Reputation: 6359
I am using MongoDB to store the results of a script into a database. When I want to reload the data back into python, I need to decode the JSON (or BSON) string into a pydantic basemodel. With a pydantic model with JSON compatible types, I can just do:
base_model = BaseModelClass.parse_raw(string)
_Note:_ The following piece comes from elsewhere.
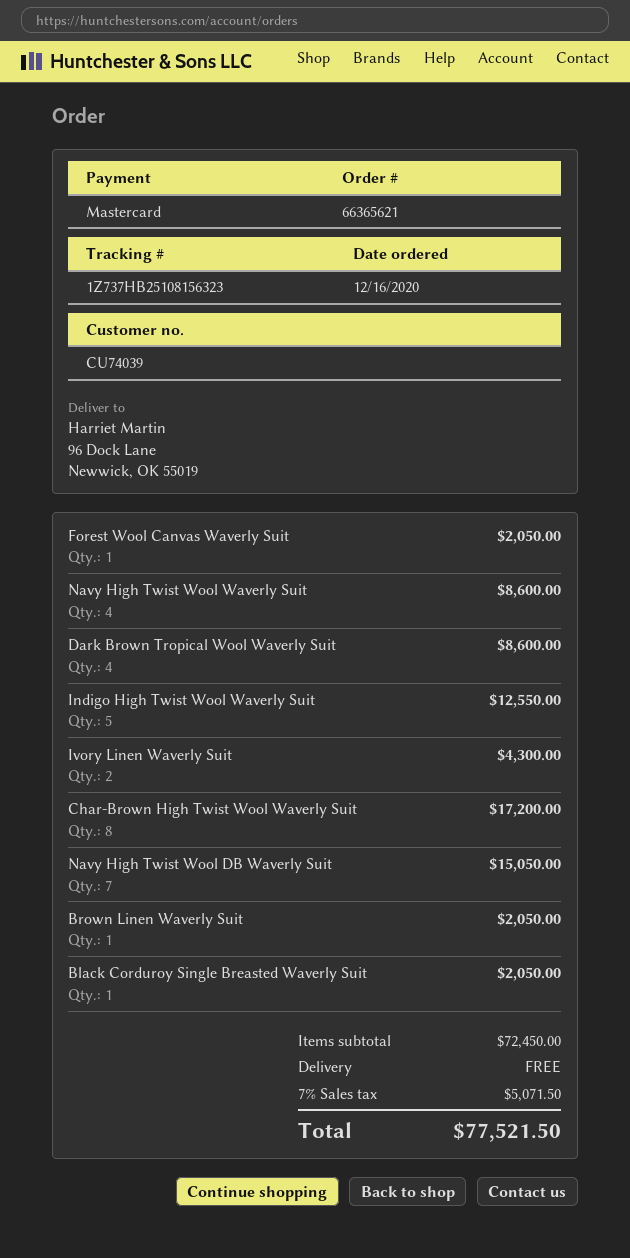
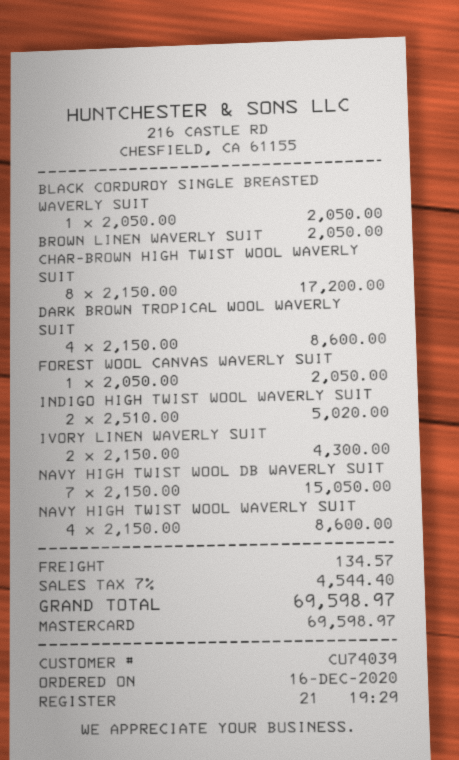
Indigo High Twist Wool Waverly Suit: 5 for 12550.00 -> 2 for 5020.00
shipping: 0.00 -> 134.57
tax: 7% = 5071.50 -> 7% = 4544.40
total: 77521.50 -> 69598.97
But the default json.loads
decoder doesn't know how to deal with a DataFrame. I can overwrite the .parse_raw
function into something like:
from pydantic import BaseModel
import pandas as pd
class BaseModelClass(BaseModel):
df: pd.DataFrame
class Config:
arbitrary_types_allowed = True
json_encoders = {
pd.DataFrame: lambda df: df.to_json()
}
@classmethod
def parse_raw(cls, data):
data = json.loads(data)
data['df'] = pd.read_json(data['df'])
return cls(**data)
But ideally I would want to automatically decode fields of type pd.DataFrame
rather than manually change the parse_raw
function every time. Is there any way of doing something like:
class Config:
arbitrary_types_allowed = True
json_encoders = {
pd.DataFrame: lambda df: df.to_json()
}
json_decoders = {
pd.DataFrame: lambda df: pd.read_json(data['df'])
}
To make the detection of any field which should be a data frame, be converted to one, without having to modify the parse_raw() script?
Upvotes: 8
Views: 8879
Reputation: 12088
You can define a custom data type and specify a serializer which will automatically handle conversions:
from typing import Annotated, Any
from pydantic import BaseModel, GetCoreSchemaHandler
import pandas as pd
from pydantic_core import CoreSchema, core_schema
class myDataFrame(pd.DataFrame):
@classmethod
def __get_pydantic_core_schema__(
cls, source_type: Any, handler: GetCoreSchemaHandler
) -> CoreSchema:
validate = core_schema.no_info_plain_validator_function(cls.try_parse_to_df)
return core_schema.json_or_python_schema(
json_schema=validate,
python_schema=validate,
serialization=core_schema.plain_serializer_function_ser_schema(
lambda df: df.to_json()
),
)
@classmethod
def try_parse_to_df(cls, value: Any):
if isinstance(value, str):
return pd.read_json(value)
return value
# Create a model with your custom type
class BaseModelClass(BaseModel):
df: myDataFrame
# Create your model
sample_df = pd.DataFrame([[1, 2], [3, 4], [5, 6], [7, 8]], columns=["A", "B"])
my_model = BaseModelClass(df=sample_df)
# Should also be able to parse from json
my_model = BaseModelClass(df=sample_df.to_json())
# Even more dramatically
my_model_2 = BaseModelClass.model_validate_json(my_model.model_dump_json())
Upvotes: 2